» **Directions for this task**
For this exercise, retype every record below exactly and keep the pictures out.

*** Block opens ***

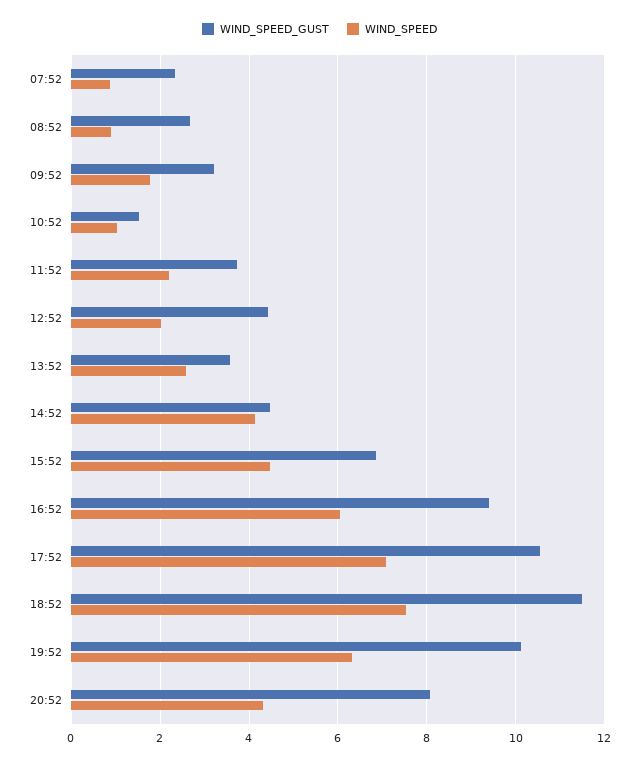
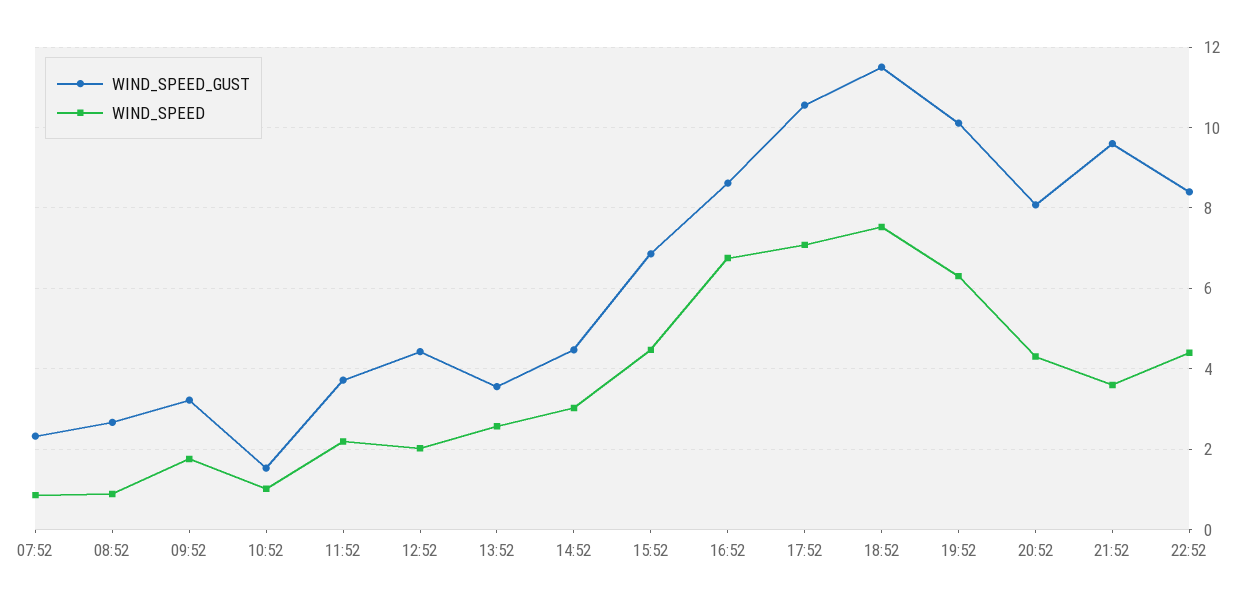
WIND_SPEED, 14:52: 4.2 -> 3
WIND_SPEED_GUST, 16:52: 9.4 -> 8.6
WIND_SPEED, 16:52: 6 -> 6.8
WIND_SPEED_GUST, 21:52: none -> 9.6
WIND_SPEED, 21:52: none -> 3.6
WIND_SPEED_GUST, 22:52: none -> 8.4
WIND_SPEED, 22:52: none -> 4.4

*** Block closes ***

» **Written response**
WIND_SPEED, 14:52: 4.2 -> 3
WIND_SPEED_GUST, 16:52: 9.4 -> 8.6
WIND_SPEED, 16:52: 6 -> 6.8
WIND_SPEED_GUST, 21:52: none -> 9.6
WIND_SPEED, 21:52: none -> 3.6
WIND_SPEED_GUST, 22:52: none -> 8.4
WIND_SPEED, 22:52: none -> 4.4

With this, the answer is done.